> The task
For the records that follow, please set down exactly the lines between the one holding "row 31: 0.00" and the one holding "28 | Q: 0.07 -> 0", inclusive, and only those.

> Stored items
————
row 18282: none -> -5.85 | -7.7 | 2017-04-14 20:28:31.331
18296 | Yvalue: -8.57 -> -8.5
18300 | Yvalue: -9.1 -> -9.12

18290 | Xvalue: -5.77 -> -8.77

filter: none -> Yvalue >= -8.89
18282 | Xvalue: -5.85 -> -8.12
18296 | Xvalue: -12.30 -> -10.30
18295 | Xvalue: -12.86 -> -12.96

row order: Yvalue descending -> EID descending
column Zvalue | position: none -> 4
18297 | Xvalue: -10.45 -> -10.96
————
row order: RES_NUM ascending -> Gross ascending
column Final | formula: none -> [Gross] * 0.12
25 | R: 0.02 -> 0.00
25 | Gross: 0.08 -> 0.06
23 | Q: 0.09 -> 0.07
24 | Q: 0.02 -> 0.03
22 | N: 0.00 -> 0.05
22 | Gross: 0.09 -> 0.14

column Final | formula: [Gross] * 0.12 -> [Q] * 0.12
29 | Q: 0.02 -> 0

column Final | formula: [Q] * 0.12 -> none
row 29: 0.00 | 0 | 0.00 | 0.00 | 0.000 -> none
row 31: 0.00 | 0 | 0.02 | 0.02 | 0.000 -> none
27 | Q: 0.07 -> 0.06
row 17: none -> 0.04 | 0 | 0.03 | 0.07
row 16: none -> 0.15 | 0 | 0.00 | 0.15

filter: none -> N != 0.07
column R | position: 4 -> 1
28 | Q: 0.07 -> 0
————
> Answer to this task
row 31: 0.00 | 0 | 0.02 | 0.02 | 0.000 -> none
27 | Q: 0.07 -> 0.06
row 17: none -> 0.04 | 0 | 0.03 | 0.07
row 16: none -> 0.15 | 0 | 0.00 | 0.15

filter: none -> N != 0.07
column R | position: 4 -> 1
28 | Q: 0.07 -> 0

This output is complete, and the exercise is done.